My pine doesn’t leave a lot of ash. If burn 24/7 I could go about 3-4 weeks. (I always get
Temps warm enough that I won’t have any coals.
That’s the thing. I could remove a few big scoops daily if they included the roughly 1/2 of which are coals. Sifting out and reburning the coals I could stretch that to three days. By day four the ash bed is approaching maybe 2” deep across the entire bottom of the stove and I need to push it away from the front lip. I thought that area needed to be clear for air? — air wash for the window maybe?

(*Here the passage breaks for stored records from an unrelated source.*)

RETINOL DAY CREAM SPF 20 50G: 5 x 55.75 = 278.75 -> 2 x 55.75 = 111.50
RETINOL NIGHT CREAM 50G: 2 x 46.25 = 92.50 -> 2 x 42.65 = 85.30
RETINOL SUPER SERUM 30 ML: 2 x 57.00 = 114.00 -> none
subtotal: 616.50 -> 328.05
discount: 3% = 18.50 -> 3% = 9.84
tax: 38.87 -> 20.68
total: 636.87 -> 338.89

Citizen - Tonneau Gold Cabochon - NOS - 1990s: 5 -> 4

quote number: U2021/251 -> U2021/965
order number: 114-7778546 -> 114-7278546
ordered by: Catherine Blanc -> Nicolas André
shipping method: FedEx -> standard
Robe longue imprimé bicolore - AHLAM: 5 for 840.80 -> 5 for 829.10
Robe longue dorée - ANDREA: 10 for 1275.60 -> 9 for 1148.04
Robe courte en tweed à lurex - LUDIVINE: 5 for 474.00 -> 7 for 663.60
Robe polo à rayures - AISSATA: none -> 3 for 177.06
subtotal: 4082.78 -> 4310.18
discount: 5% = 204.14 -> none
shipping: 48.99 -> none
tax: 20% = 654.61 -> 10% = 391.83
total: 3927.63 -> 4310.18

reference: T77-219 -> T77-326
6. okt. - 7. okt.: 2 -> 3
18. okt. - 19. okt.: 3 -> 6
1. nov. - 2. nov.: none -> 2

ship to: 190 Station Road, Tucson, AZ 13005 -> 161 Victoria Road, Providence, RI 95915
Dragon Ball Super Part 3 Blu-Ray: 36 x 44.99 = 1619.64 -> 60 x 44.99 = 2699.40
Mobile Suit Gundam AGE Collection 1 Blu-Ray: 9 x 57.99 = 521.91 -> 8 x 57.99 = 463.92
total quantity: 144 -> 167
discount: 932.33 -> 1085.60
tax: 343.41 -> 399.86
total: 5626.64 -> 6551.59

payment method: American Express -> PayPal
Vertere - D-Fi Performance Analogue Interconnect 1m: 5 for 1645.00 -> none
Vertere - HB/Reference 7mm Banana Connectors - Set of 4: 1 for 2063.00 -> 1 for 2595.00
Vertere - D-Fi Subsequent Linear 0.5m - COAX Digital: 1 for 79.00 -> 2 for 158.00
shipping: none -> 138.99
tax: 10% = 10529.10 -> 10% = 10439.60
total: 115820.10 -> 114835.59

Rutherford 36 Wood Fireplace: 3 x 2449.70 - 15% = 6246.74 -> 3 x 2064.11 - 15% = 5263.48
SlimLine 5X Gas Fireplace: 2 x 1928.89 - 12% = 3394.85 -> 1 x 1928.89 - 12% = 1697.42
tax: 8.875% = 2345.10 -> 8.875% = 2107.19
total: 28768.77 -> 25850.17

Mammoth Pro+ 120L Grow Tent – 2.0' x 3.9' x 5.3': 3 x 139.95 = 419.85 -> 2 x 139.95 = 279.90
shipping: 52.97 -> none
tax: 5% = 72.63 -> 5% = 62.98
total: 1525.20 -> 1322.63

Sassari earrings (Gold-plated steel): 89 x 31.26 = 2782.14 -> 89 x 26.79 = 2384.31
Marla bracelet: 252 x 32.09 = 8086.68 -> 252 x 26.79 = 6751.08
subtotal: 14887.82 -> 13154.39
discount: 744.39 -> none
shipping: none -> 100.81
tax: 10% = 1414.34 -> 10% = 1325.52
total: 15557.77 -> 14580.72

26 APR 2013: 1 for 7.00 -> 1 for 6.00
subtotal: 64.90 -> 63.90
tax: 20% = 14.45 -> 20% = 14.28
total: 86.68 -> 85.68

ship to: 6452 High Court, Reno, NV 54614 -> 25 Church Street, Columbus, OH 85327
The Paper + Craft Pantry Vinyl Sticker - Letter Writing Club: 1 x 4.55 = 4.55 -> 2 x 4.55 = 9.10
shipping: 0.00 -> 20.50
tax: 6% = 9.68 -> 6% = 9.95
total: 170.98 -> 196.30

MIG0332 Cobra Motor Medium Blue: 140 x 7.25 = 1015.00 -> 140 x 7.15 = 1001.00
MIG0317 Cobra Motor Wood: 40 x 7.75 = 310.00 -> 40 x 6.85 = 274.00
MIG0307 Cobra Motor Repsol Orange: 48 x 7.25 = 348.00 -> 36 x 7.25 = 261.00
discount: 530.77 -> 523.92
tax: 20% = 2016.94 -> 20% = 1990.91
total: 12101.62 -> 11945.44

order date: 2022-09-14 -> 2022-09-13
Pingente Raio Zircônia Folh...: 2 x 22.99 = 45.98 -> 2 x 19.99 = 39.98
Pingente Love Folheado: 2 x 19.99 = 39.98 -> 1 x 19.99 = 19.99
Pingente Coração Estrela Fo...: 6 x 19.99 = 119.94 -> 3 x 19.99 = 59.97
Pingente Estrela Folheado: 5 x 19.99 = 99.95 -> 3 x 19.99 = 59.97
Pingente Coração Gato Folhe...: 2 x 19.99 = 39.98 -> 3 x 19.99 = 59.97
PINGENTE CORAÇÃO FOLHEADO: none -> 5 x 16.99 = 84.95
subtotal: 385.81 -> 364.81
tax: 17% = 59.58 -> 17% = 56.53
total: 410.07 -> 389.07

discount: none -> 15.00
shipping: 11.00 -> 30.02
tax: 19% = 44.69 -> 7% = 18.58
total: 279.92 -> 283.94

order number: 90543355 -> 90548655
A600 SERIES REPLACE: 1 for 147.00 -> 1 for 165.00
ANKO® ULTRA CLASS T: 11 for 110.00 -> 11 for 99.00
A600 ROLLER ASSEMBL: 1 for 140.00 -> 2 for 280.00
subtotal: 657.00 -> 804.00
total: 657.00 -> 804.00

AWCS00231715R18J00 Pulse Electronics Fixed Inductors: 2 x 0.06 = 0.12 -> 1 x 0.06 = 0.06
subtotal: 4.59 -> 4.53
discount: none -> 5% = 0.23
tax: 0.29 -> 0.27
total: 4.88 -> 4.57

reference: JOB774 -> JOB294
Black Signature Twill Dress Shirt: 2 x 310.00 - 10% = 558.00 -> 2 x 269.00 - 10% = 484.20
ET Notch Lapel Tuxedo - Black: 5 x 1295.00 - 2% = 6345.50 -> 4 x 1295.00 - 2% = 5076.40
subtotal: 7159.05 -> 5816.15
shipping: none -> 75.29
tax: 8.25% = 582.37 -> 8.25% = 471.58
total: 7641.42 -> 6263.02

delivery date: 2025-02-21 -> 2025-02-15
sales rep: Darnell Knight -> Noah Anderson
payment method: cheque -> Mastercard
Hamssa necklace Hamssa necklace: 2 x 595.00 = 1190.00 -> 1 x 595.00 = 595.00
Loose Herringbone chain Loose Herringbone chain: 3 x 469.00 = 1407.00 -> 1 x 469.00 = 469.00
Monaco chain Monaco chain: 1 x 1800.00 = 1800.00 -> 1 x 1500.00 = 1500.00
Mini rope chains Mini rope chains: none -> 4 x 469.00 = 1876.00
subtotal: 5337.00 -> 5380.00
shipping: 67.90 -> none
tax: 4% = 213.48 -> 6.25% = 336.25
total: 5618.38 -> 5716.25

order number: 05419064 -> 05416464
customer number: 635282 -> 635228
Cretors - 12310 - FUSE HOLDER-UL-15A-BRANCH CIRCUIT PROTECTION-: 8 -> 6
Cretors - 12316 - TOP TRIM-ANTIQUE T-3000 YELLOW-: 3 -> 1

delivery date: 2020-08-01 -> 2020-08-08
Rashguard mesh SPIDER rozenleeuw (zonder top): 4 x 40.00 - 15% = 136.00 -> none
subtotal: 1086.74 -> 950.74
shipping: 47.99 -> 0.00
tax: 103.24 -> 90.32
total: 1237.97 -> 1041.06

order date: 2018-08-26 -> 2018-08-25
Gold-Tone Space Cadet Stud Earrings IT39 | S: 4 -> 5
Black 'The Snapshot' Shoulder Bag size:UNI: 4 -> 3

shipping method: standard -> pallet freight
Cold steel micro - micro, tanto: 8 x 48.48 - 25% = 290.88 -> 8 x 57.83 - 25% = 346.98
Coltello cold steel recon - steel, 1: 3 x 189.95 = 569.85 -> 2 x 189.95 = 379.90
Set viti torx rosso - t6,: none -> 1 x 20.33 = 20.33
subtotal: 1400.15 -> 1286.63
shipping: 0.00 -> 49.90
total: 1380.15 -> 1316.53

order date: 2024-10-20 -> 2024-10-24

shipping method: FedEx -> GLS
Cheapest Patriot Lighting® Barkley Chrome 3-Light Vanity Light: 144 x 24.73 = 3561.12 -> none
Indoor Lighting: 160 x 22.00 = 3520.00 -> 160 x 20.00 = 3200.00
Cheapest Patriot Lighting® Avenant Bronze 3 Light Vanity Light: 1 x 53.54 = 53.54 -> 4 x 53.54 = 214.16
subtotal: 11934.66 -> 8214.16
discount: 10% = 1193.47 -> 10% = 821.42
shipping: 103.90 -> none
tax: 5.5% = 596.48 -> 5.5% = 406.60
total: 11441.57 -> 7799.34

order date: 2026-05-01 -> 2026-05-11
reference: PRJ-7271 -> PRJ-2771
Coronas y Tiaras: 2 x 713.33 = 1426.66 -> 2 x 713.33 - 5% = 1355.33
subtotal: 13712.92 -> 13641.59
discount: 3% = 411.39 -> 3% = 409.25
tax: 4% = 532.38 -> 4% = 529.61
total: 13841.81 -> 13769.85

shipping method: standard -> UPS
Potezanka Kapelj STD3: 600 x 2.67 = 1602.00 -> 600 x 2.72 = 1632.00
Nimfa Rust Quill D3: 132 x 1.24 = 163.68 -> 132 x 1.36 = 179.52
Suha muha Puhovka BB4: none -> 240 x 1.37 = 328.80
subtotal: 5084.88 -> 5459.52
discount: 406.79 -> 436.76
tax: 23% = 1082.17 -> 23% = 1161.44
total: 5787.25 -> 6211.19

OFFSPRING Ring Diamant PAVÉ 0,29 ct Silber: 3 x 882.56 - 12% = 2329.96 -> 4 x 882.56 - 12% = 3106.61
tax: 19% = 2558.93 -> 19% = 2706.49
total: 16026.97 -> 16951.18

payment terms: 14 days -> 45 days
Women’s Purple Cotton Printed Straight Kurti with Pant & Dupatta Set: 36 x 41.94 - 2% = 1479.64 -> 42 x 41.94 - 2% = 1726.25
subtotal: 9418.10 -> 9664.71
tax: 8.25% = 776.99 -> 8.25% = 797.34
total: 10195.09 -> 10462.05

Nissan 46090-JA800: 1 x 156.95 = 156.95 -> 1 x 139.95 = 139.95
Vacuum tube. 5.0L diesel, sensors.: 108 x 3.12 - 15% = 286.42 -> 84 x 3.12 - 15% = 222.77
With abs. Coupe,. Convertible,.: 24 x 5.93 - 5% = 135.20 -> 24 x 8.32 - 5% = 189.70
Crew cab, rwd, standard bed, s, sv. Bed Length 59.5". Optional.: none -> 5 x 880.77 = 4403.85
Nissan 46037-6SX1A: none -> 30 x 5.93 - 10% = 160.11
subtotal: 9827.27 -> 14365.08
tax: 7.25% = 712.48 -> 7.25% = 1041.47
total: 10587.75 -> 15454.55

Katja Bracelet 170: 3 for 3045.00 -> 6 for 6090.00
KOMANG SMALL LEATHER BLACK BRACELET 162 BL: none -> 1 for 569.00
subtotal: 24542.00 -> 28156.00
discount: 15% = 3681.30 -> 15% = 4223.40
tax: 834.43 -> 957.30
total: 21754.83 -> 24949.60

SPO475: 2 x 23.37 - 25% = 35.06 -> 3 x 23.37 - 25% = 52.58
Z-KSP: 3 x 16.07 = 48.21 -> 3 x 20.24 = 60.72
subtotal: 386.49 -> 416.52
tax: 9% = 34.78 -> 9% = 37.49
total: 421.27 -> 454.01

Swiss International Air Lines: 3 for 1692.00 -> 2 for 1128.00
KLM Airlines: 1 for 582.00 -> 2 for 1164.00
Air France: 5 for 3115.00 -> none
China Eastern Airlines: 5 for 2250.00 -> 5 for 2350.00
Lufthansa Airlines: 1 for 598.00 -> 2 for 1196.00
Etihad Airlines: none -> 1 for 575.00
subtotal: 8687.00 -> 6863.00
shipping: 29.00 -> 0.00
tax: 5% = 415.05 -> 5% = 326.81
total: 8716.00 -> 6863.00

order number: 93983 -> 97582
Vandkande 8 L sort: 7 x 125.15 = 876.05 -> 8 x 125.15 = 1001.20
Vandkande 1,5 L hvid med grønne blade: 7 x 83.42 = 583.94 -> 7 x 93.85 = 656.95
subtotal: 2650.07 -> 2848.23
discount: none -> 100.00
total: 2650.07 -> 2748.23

I can’t fathom how someone would have NO ash. The wood turns to something doesn’t it? Pine or hardwood?
 
30WCF, What tool are you using? Is that a hoe? I find my coals buried in the morning so my shovel doesn't easily take them from the top. Someone mentioned using a poker and that's been working well in place of my trying to actually sift out the coals using a sifter. I'm surprised you find your ashes disappear!?? What kind of stove do you have? My Green Mountain 60 hybrid creates a lot of ash. I exclusively burn pine and have hot fires (so I think). I don't have an ash grate or anything, but could easily get a few big scoops mixed with coals each morning, or a few big scoops of just ash every few days if I'm able to reburn the coals. The Green Mountain doesn't have a deep entry for ash to lay so maybe it just feels more in the way than your stove's design?



May I ask what you use the ashes for in the spring?
I guess its called a hoe or I would have called it a rake even though, I suppose it’s more hoe’ish. It’s part of the set I have. I guess it is a hoe since it’s the one I use the most.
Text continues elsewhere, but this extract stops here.